* **What you have to do**: From the entries below, print exactly the span beginning with the line holding "NextToken | Amount: 8.0 -> 6.0" and ending with the line holding "row IsIdentifierStartUnicode: none", endpoints included, and skip any pictures.

* **Input**:
=== Begin Enclosure ===

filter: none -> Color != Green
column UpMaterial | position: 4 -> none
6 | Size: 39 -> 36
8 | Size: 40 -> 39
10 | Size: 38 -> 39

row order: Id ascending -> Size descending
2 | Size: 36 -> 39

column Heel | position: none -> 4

=== End Enclosure ===
=== Begin Enclosure ===

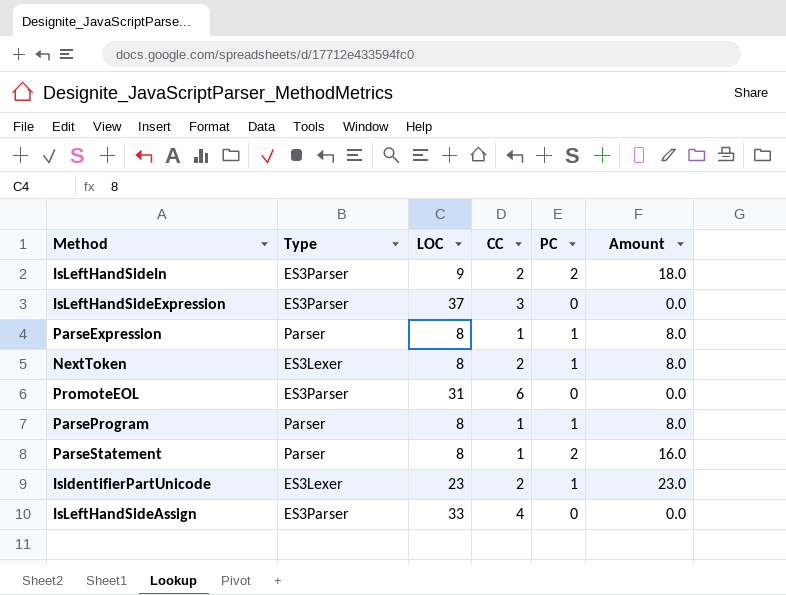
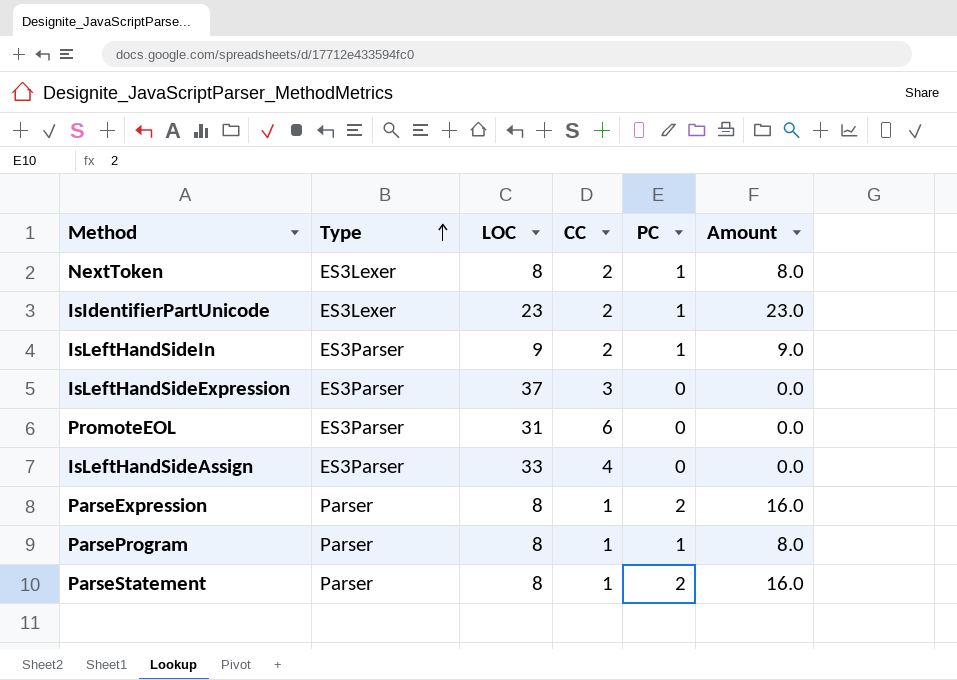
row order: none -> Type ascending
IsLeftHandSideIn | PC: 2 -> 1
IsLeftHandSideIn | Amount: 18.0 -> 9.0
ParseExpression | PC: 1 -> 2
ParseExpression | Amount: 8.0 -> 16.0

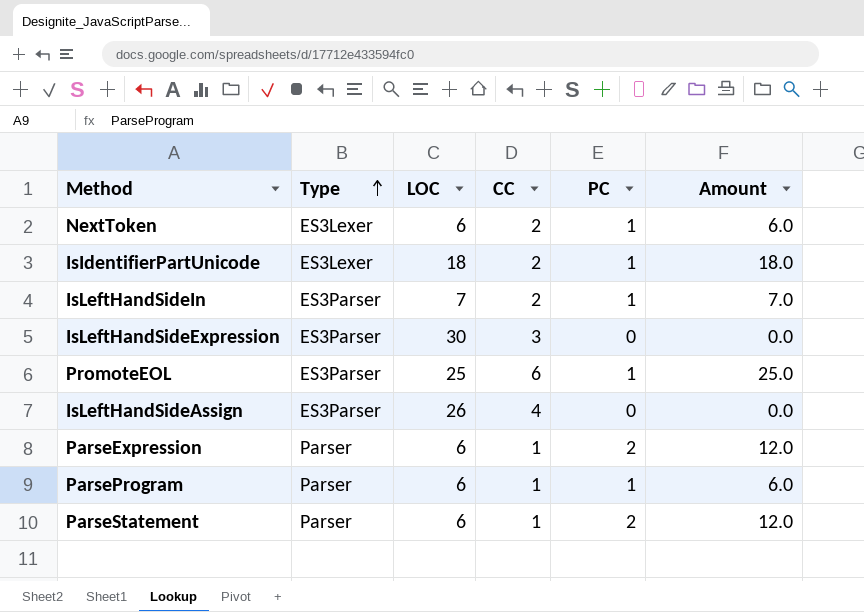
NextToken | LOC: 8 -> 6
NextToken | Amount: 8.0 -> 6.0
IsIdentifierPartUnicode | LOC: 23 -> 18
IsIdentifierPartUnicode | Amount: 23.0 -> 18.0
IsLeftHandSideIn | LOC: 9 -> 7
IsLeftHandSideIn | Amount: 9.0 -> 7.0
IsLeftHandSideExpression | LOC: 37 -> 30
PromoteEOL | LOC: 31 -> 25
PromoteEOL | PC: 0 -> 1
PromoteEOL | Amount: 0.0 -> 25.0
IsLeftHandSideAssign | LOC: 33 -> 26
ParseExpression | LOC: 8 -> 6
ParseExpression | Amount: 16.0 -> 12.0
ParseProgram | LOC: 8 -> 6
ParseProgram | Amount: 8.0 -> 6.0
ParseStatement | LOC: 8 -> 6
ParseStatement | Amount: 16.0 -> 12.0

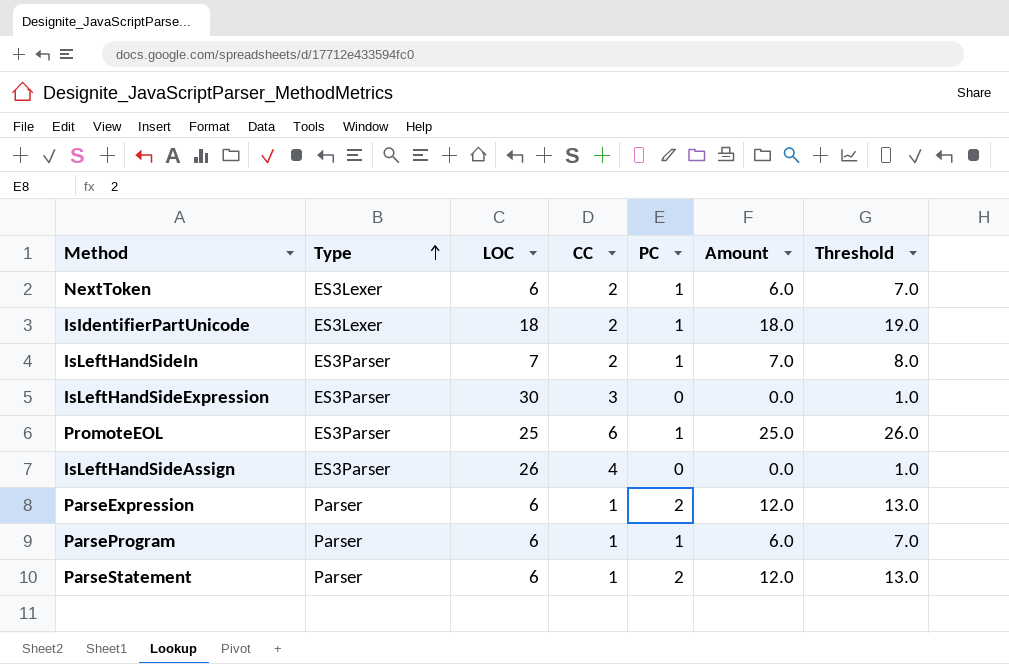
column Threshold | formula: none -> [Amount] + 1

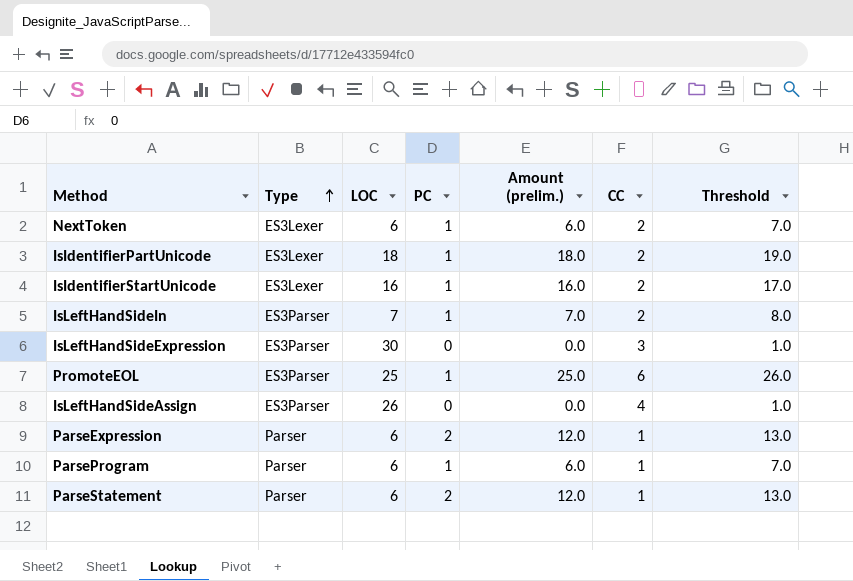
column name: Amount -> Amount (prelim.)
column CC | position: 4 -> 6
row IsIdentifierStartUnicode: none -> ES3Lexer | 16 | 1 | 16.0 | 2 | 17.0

=== End Enclosure ===

* **Output of the exercise**:
NextToken | Amount: 8.0 -> 6.0
IsIdentifierPartUnicode | LOC: 23 -> 18
IsIdentifierPartUnicode | Amount: 23.0 -> 18.0
IsLeftHandSideIn | LOC: 9 -> 7
IsLeftHandSideIn | Amount: 9.0 -> 7.0
IsLeftHandSideExpression | LOC: 37 -> 30
PromoteEOL | LOC: 31 -> 25
PromoteEOL | PC: 0 -> 1
PromoteEOL | Amount: 0.0 -> 25.0
IsLeftHandSideAssign | LOC: 33 -> 26
ParseExpression | LOC: 8 -> 6
ParseExpression | Amount: 16.0 -> 12.0
ParseProgram | LOC: 8 -> 6
ParseProgram | Amount: 8.0 -> 6.0
ParseStatement | LOC: 8 -> 6
ParseStatement | Amount: 16.0 -> 12.0

column Threshold | formula: none -> [Amount] + 1

column name: Amount -> Amount (prelim.)
column CC | position: 4 -> 6
row IsIdentifierStartUnicode: none -> ES3Lexer | 16 | 1 | 16.0 | 2 | 17.0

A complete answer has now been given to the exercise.